Skip to content

2_Plots

compute_tsne(data)

Compute t-SNE projection with caching.

Source code in src/nhssynth/modules/dashboard/pages/2_Plots.py
@st.cache_data(show_spinner=False)
def compute_tsne(data: np.ndarray) -> np.ndarray:
    """Compute t-SNE projection with caching."""
    reducer = TSNE(n_components=2, init="pca")
    return reducer.fit_transform(data)

compute_umap(data)

Compute UMAP projection with caching.

Source code in src/nhssynth/modules/dashboard/pages/2_Plots.py
@st.cache_data(show_spinner=False)
def compute_umap(data: np.ndarray) -> np.ndarray:
    """Compute UMAP projection with caching."""
    reducer = umap.UMAP()
    return reducer.fit_transform(data)

prepare_for_dimensionality(df)

Factorize all categorical columns in a dataframe and normalize values.

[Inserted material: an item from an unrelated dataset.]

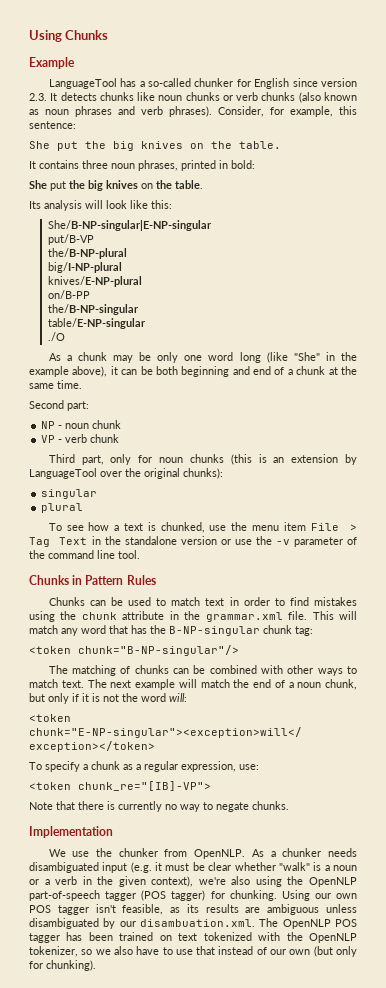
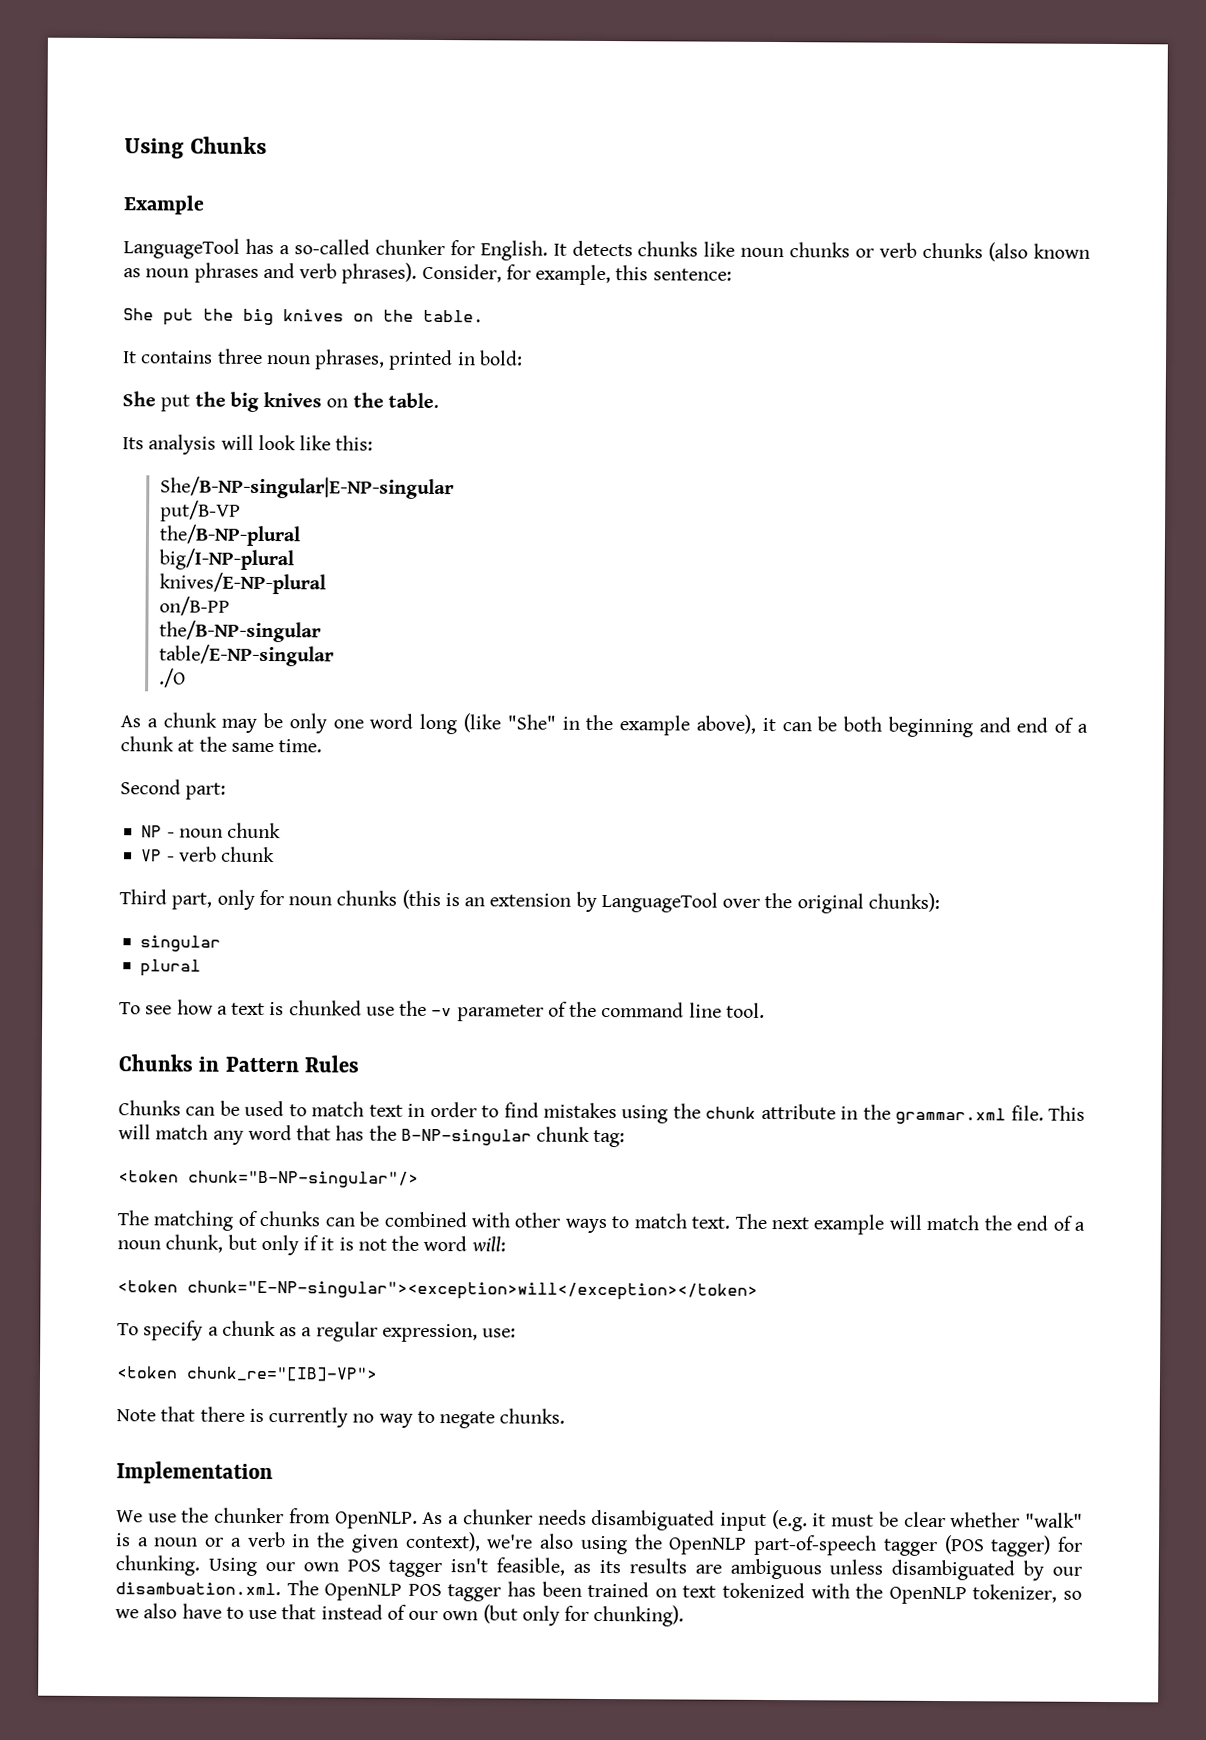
[254,78,357,89] [29,93,47,101] English since version 2.3. -> [479,240,548,261] English.
[160,522,357,533] [29,536,231,547] chunked, use the menu item File > Tag Text in the standalone version or -> [288,1000,362,1016] chunked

Source code in src/nhssynth/modules/dashboard/pages/2_Plots.py
def prepare_for_dimensionality(df: pd.DataFrame) -> pd.DataFrame:
    """Factorize all categorical columns in a dataframe and normalize values."""
    df = df.copy()
    for col in df.columns:
        if df[col].dtype == "object":
            df[col] = pd.factorize(df[col])[0]
        elif df[col].dtype == "datetime64[ns]":
            df[col] = pd.to_numeric(df[col])
        min_val = df[col].min()
        max_val = df[col].max()
        # Avoid division by zero when all values are the same
        if max_val != min_val:
            df[col] = (df[col] - min_val) / (max_val - min_val)
        else:
            df[col] = 0.0
    # Drop rows with NaN values (required for UMAP/t-SNE)
    df = df.dropna()
    return df